In response to Çavuşoğlu’s remarks, Kremlin spokesperson Dmitri Peskov said yesterday that the government alone can solve the problem and rebuked Turkey’s suggestion of establishing a joint working group to discuss how relations can be reconciled. “No working group can tackle the question between Turkey and Russia unless Turkey takes the first step,” he said. He added that the first move should come from Turkey, citing Putin’s words in Athens.Speaking to reporters following a Council of Ministers meeting yesterday, Deputy Prime Minister Numan Kurtulmuş also spoke on the issue and said Turkey is neither eager to discard Russia nor vice versa since the deterioration of relations in November.
“The two countries are old friends, rivals and they have fortified their relations. Relations became tense with a situation [created by] the Syrian crisis. Turkey did not take part blatantly in this jet’s being shot down. Turkey has officially expressed that it does not acknowledge the identity of the jet.”

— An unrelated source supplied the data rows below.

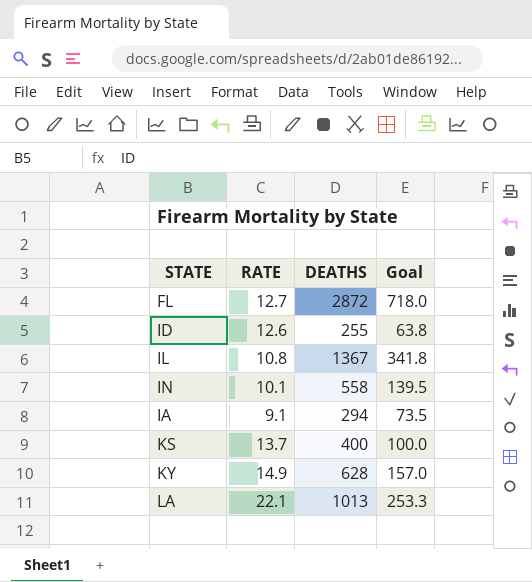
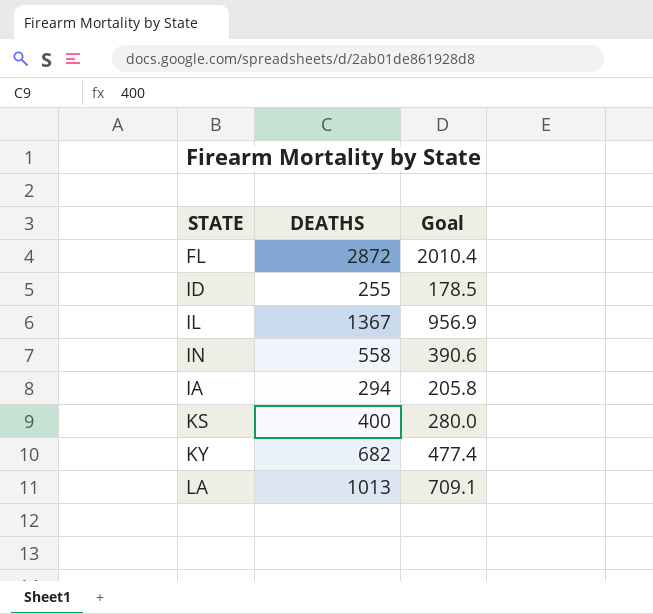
column RATE | position: 2 -> none
column Goal | formula: [DEATHS] * 0.25 -> [DEATHS] * 0.7
KY | DEATHS: 628 -> 682

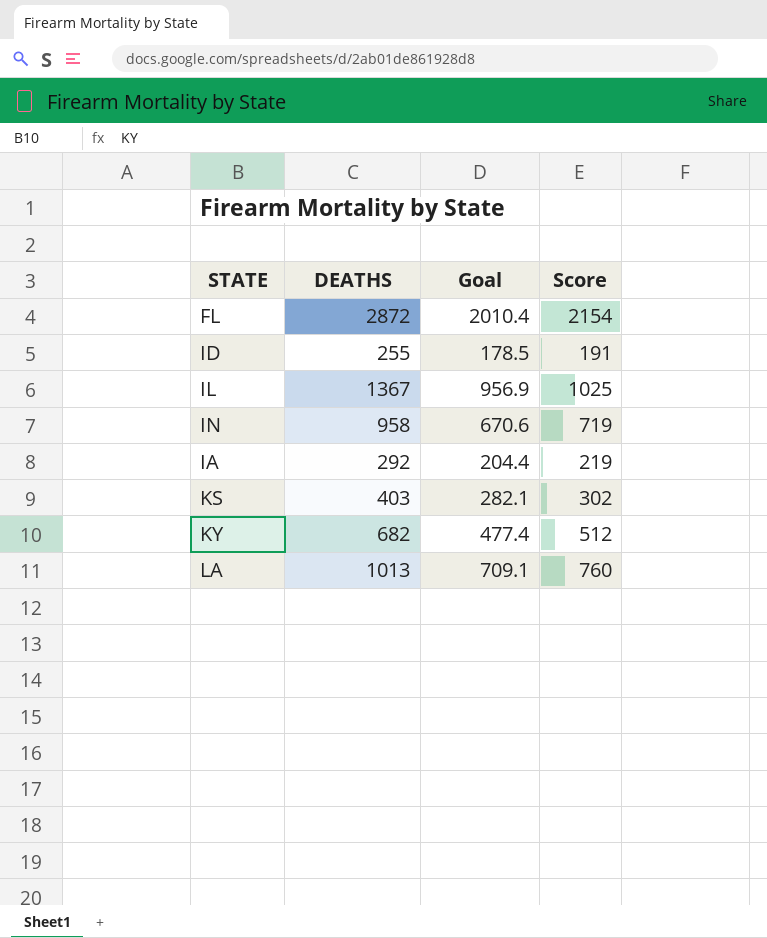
column Score | formula: none -> [DEATHS] * 0.75
IN | DEATHS: 558 -> 958
IN | Goal: 390.6 -> 670.6
IA | DEATHS: 294 -> 292
IA | Goal: 205.8 -> 204.4
KS | DEATHS: 400 -> 403
KS | Goal: 280.0 -> 282.1

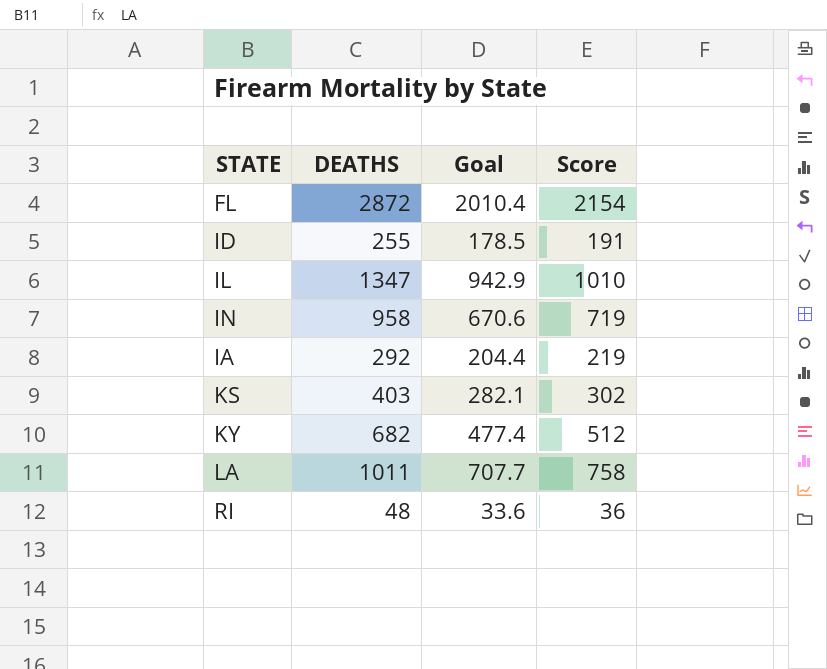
IL | DEATHS: 1367 -> 1347
IL | Goal: 956.9 -> 942.9
IL | Score: 1025 -> 1010
LA | DEATHS: 1013 -> 1011
LA | Goal: 709.1 -> 707.7
LA | Score: 760 -> 758
row RI: none -> 48 | 33.6 | 36

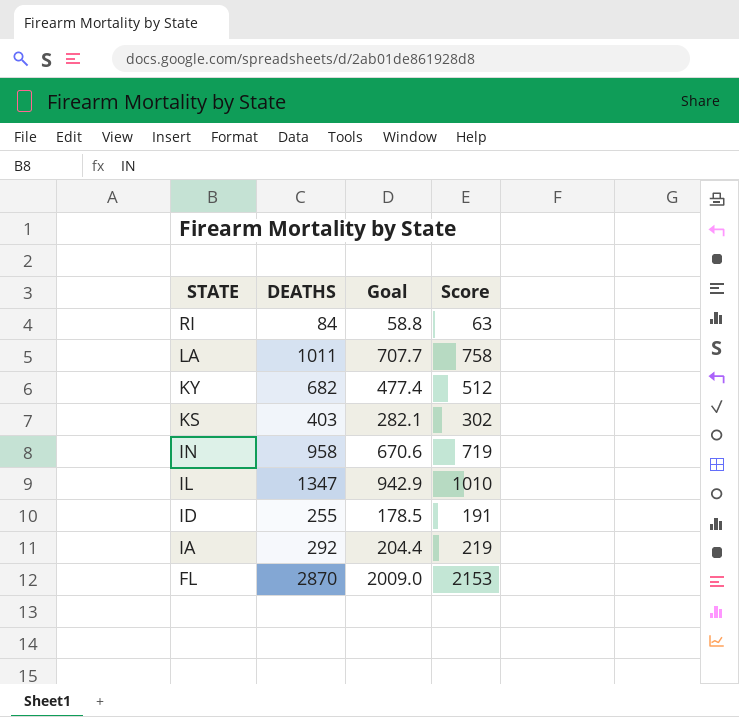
row order: none -> STATE descending
RI | DEATHS: 48 -> 84
RI | Goal: 33.6 -> 58.8
RI | Score: 36 -> 63
FL | DEATHS: 2872 -> 2870
FL | Goal: 2010.4 -> 2009.0
FL | Score: 2154 -> 2153

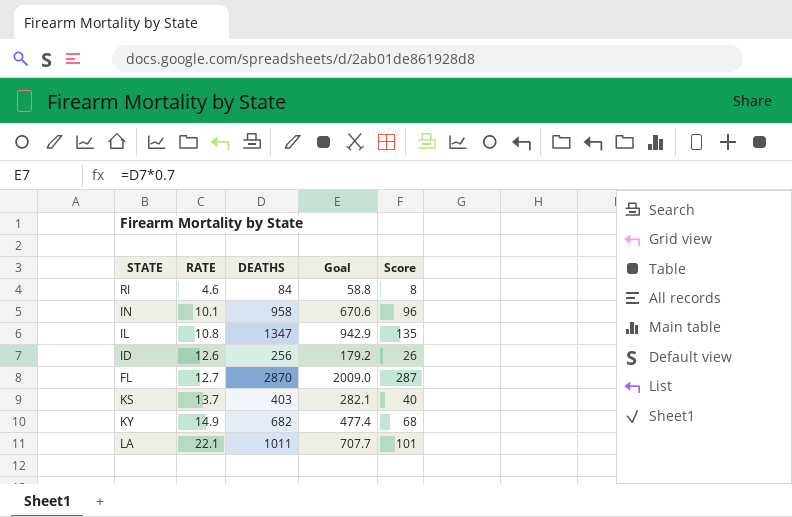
row order: STATE descending -> RATE ascending
column RATE | position: none -> 2
column Score | formula: [DEATHS] * 0.75 -> [DEATHS] * 0.1
row IA: 292 | 204.4 | 219 -> none
ID | DEATHS: 255 -> 256
ID | Goal: 178.5 -> 179.2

Asserting that dwelling on this subject is not beneficial for Russia, Kurtulmuş added that he thinks bilateral relations can be restored through dialogue.

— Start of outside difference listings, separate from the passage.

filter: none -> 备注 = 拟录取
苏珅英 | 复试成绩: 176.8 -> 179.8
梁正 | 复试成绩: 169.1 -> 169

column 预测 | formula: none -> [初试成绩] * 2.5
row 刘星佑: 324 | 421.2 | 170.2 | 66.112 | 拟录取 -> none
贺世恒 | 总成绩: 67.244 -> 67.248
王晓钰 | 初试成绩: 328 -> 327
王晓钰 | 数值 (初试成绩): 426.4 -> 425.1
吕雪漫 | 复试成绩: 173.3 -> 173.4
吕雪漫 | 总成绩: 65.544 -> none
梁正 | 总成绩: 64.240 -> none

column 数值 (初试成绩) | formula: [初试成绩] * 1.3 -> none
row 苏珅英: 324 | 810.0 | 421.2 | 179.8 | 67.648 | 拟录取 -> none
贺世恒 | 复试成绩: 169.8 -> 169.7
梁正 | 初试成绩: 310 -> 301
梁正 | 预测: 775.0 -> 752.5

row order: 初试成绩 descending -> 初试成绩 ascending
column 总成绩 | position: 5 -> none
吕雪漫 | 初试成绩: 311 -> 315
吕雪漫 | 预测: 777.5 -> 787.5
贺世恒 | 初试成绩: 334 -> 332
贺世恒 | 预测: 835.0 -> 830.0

Relations between the two countries hit a low in November 2015 after Turkish jets downed a Russian Su-24 bomber near the Syrian border for violating Turkish airspace. Turkey provided radar data that the Russian planes breached the border while Moscow insisted that the warplane had not crossed the border.Ankara has made several attempts to resolve the crisis with Russia, but has not received a warm response from the Kremlin. In April, former Prime Minister Ahmet Davutoğlu offered a face-to-face meeting with Russian leaders to settle the diplomatic row. Çavuşoğlu said Ankara expects a recovery in the strained relationship with Russia, but warned that the process would require patience as they want an end to “groundless accusations.”
Following the incident, Moscow announced wide-ranging sanctions against Turkey starting in January, including the end of visa-free travel and a ban on Turkish food products. Russia also called for their nationals to boycott Turkey as a tourist destination.
Turkey and Russia have for years differed over policy towards Syria and Ukraine. Turkey hasn’t recognized the Russian annexation of the Ukrainian autonomous republic of Crimea in 2014, and has repeatedly accused Moscow of supporting the regime of Bashar Assad in Syria.